**ASSIGNED TASK**
Among the entries below, find the line with "- While Quests", then quote it and each following line up to and including the line with "instead amplifying existing strategies.", and nothing else.

**AVAILABLE RECORDS**
:::
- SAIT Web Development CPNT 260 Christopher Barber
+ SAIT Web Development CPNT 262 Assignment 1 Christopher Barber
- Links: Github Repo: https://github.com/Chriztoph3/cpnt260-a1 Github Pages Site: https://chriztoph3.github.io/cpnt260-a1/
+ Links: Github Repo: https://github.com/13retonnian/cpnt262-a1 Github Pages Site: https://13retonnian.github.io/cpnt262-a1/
:::
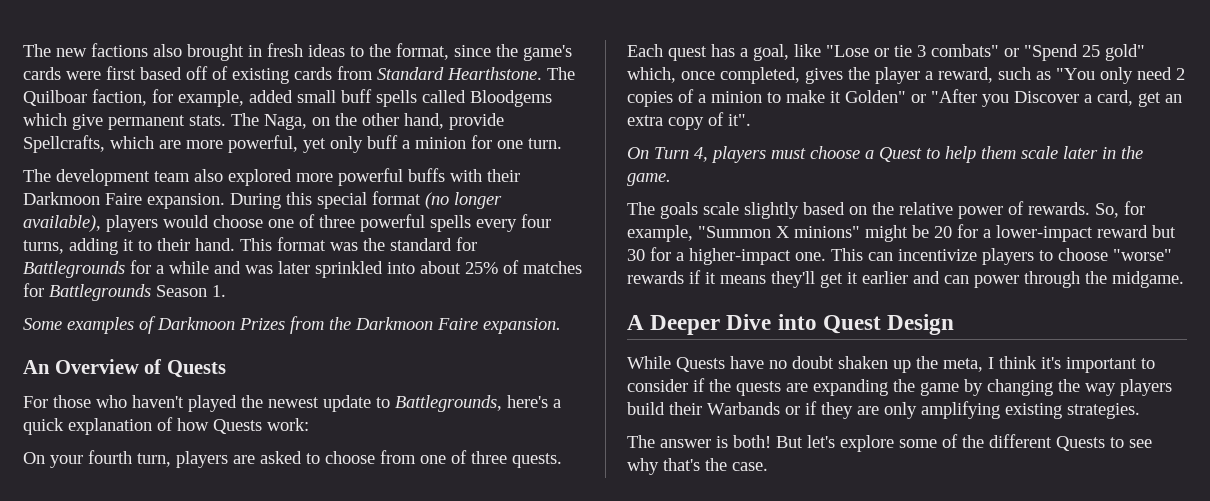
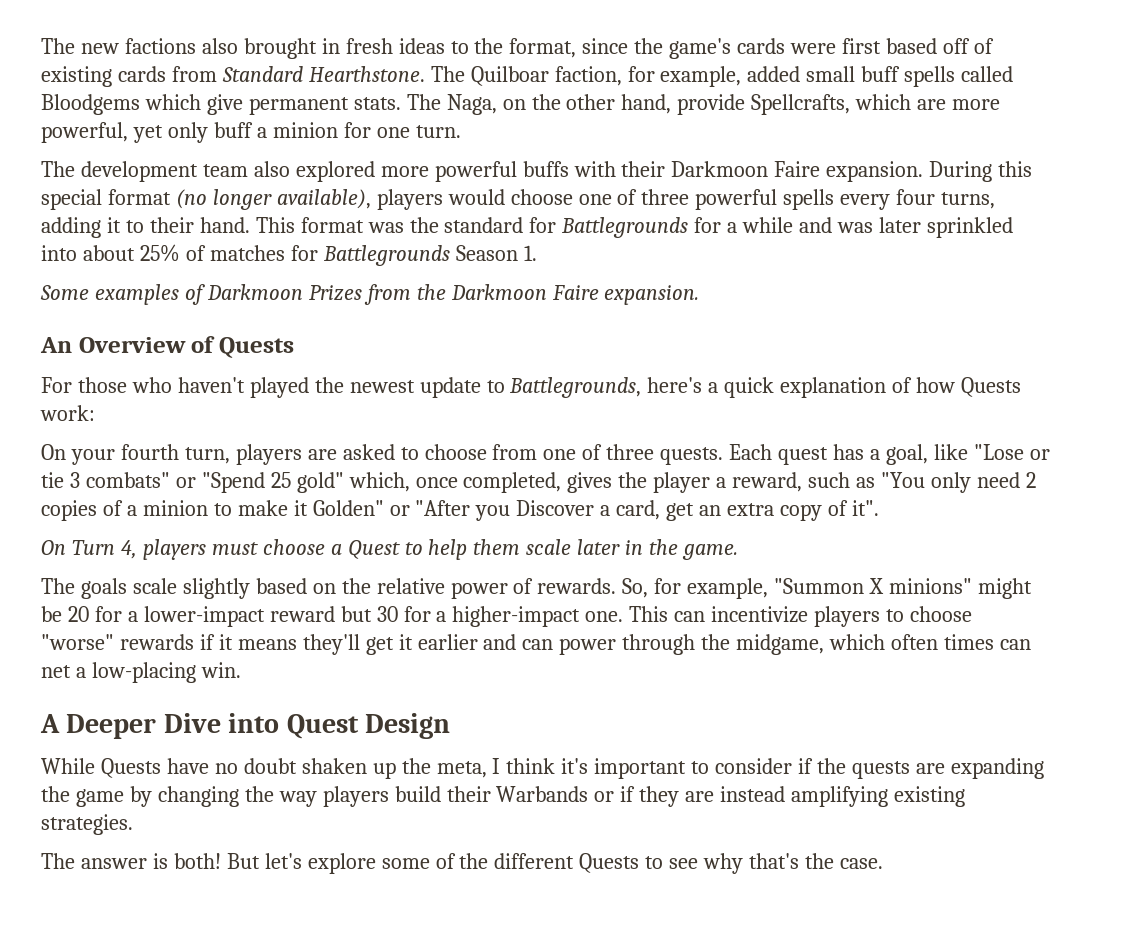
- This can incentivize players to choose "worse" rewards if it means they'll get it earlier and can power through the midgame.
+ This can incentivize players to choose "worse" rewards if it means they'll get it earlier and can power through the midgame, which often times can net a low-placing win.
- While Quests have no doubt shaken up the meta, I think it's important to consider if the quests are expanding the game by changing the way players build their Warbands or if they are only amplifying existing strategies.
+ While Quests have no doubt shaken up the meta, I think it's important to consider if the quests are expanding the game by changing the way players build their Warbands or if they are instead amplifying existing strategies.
:::
**EXERCISE RESULT**
- While Quests have no doubt shaken up the meta, I think it's important to consider if the quests are expanding the game by changing the way players build their Warbands or if they are only amplifying existing strategies.
+ While Quests have no doubt shaken up the meta, I think it's important to consider if the quests are expanding the game by changing the way players build their Warbands or if they are instead amplifying existing strategies.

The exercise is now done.